* [Exercise aim]: For each line in the material below that holds "determination", copy that line.

* [Stored data]:
+ + + +
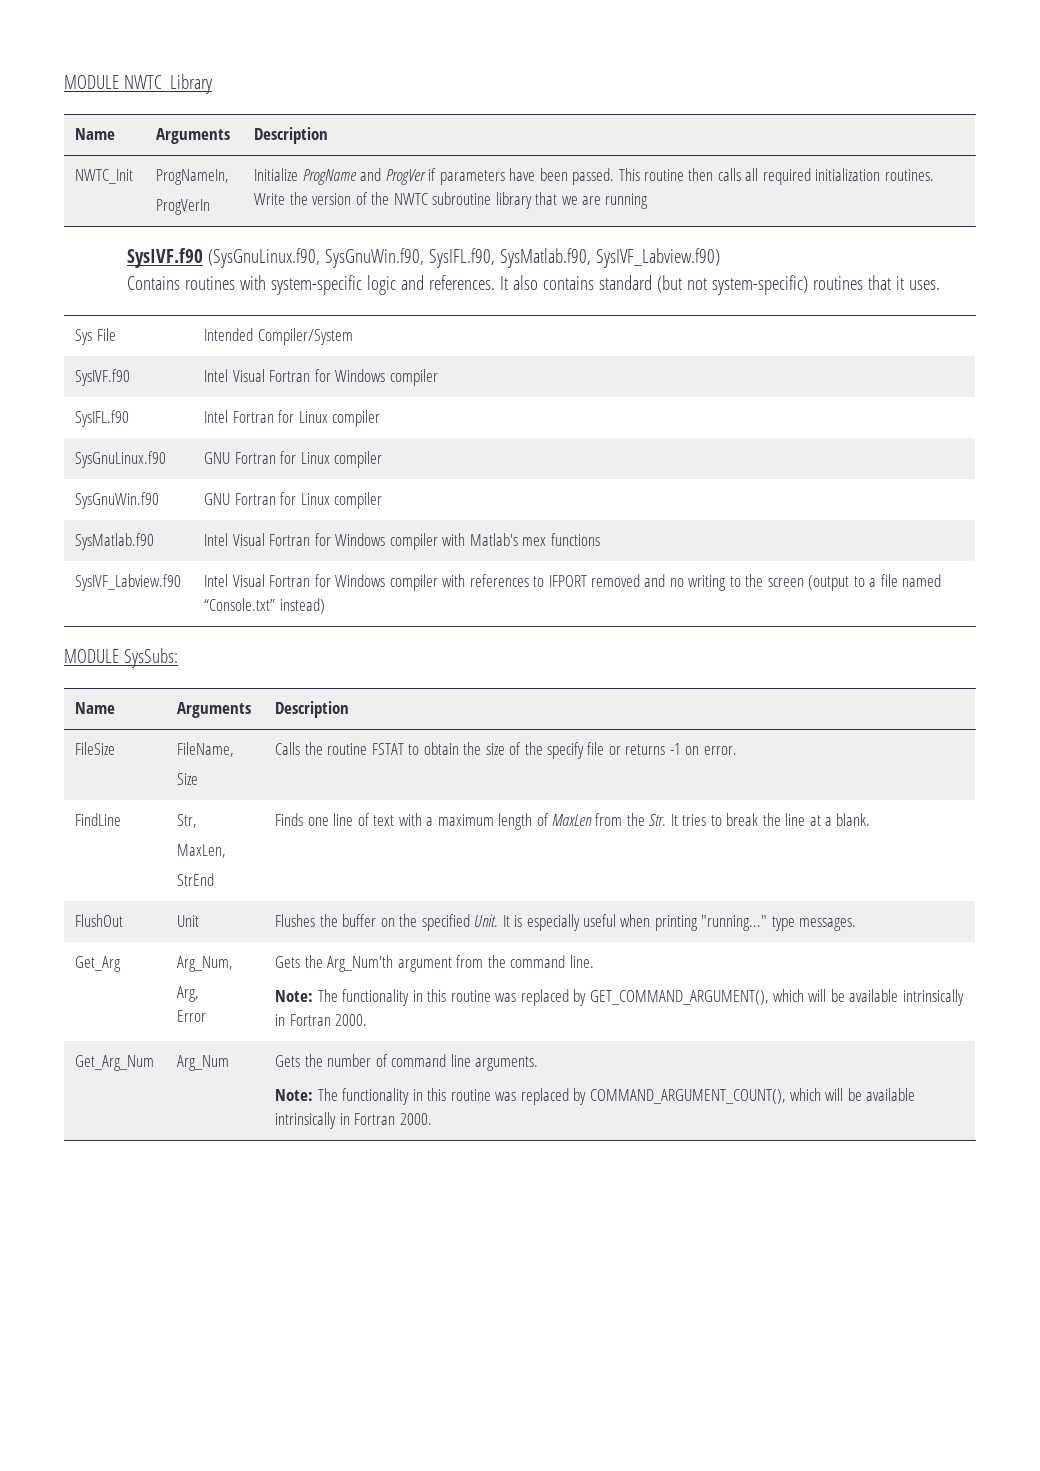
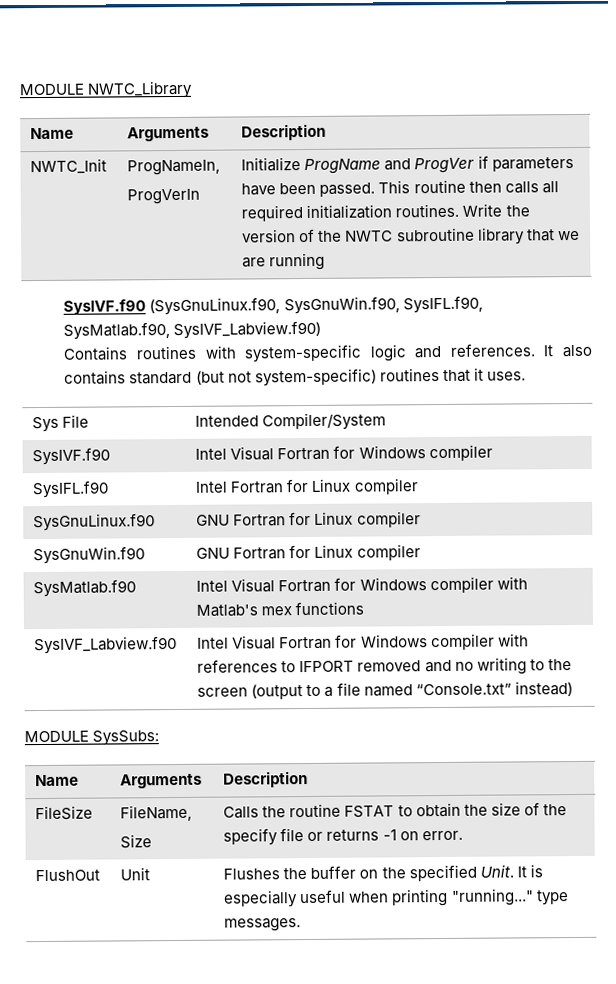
- FindLine | Str,
- MaxLen,
- StrEnd | Finds one line of text with a maximum length of MaxLen from the Str. It tries to break the line at a blank.
- Get_Arg | Arg_Num,
- Arg,
- Error | Gets the Arg_Num'th argument from the command line.
- Note: The functionality in this routine was replaced by GET_COMMAND_ARGUMENT(), which will be available intrinsically in Fortran 2000.
- Get_Arg_Num | Arg_Num | Gets the number of command line arguments.
- Note: The functionality in this routine was replaced by COMMAND_ARGUMENT_COUNT(), which will be available intrinsically in Fortran 2000.

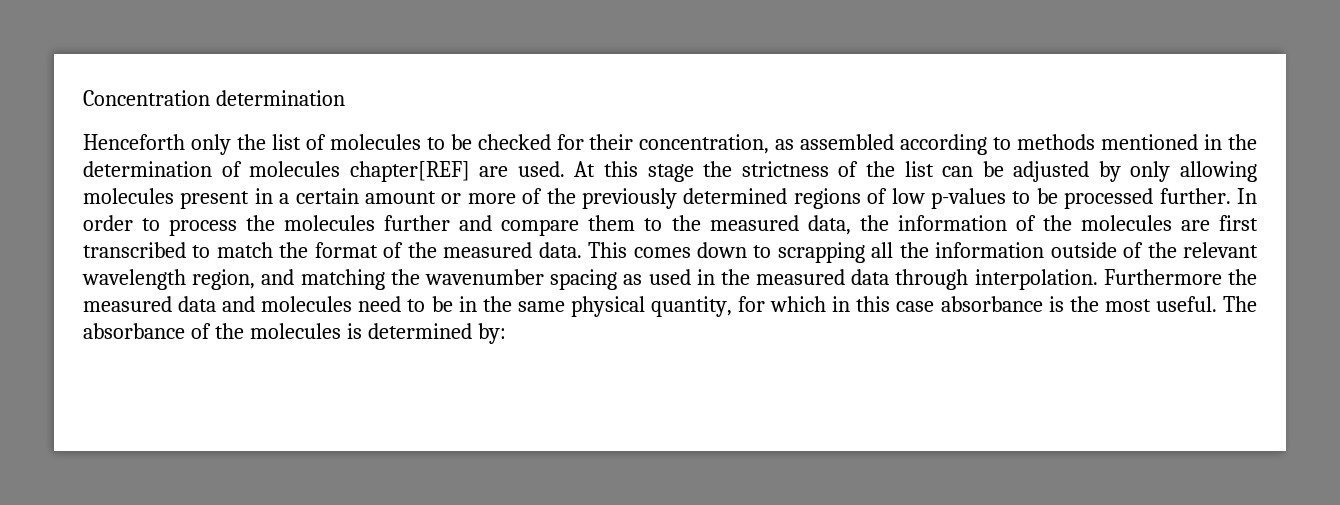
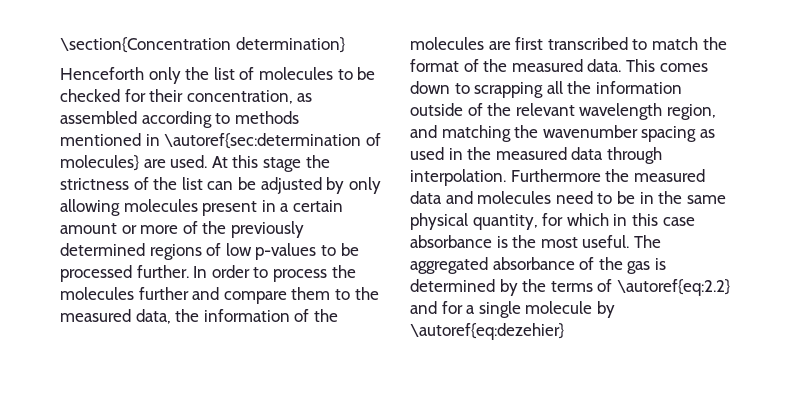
- Concentration determination
+ \section{Concentration determination}
- Henceforth only the list of molecules to be checked for their concentration, as assembled according to methods mentioned in the determination of molecules chapter[REF] are used.
+ Henceforth only the list of molecules to be checked for their concentration, as assembled according to methods mentioned in \autoref{sec:determination of molecules} are used.
- The absorbance of the molecules is determined by:
+ The aggregated absorbance of the gas is determined by the terms of \autoref{eq:2.2} and for a single molecule by \autoref{eq:dezehier}

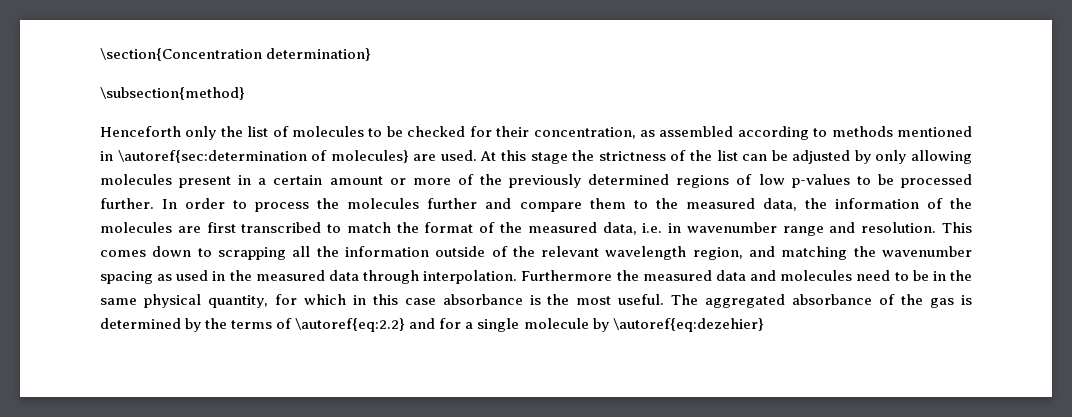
+ \subsection{method}
- In order to process the molecules further and compare them to the measured data, the information of the molecules are first transcribed to match the format of the measured data.
+ In order to process the molecules further and compare them to the measured data, the information of the molecules are first transcribed to match the format of the measured data, i.e. in wavenumber range and resolution.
+ + + +
* [Problem solution]:
- Concentration determination
+ \section{Concentration determination}
- Henceforth only the list of molecules to be checked for their concentration, as assembled according to methods mentioned in the determination of molecules chapter[REF] are used.
+ Henceforth only the list of molecules to be checked for their concentration, as assembled according to methods mentioned in \autoref{sec:determination of molecules} are used.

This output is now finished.